- **Exercise prompt**
Find the line containing "(192, 620) none". Retype it and every line after it through the end of the entries, exactly as written, with nothing added.

- **Records shown**
[Start of Attachment]

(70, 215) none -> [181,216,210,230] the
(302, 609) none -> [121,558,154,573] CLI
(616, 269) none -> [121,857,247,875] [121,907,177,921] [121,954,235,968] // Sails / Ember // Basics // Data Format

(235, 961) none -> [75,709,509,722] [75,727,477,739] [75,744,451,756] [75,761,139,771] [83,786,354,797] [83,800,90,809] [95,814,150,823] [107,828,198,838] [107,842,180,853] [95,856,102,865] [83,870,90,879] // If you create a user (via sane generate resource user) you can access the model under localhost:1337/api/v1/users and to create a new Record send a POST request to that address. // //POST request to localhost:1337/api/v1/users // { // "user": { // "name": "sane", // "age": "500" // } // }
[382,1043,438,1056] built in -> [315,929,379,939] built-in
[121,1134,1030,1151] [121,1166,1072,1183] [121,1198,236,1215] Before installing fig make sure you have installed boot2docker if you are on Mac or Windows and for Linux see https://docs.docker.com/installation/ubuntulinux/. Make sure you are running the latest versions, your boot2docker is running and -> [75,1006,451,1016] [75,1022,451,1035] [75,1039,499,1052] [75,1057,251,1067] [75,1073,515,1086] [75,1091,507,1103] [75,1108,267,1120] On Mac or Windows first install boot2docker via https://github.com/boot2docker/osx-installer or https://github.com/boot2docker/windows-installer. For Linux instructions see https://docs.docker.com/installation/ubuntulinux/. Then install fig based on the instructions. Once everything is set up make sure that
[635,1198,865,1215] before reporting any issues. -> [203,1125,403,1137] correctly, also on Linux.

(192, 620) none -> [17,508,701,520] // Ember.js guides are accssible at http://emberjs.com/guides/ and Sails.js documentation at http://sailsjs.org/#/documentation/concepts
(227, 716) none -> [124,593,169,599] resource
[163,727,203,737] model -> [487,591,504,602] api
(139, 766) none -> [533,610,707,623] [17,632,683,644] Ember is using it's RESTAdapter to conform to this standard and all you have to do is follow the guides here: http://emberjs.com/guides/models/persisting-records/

[End of Attachment]

- **Output of the exercise**
(192, 620) none -> [17,508,701,520] // Ember.js guides are accssible at http://emberjs.com/guides/ and Sails.js documentation at http://sailsjs.org/#/documentation/concepts
(227, 716) none -> [124,593,169,599] resource
[163,727,203,737] model -> [487,591,504,602] api
(139, 766) none -> [533,610,707,623] [17,632,683,644] Ember is using it's RESTAdapter to conform to this standard and all you have to do is follow the guides here: http://emberjs.com/guides/models/persisting-records/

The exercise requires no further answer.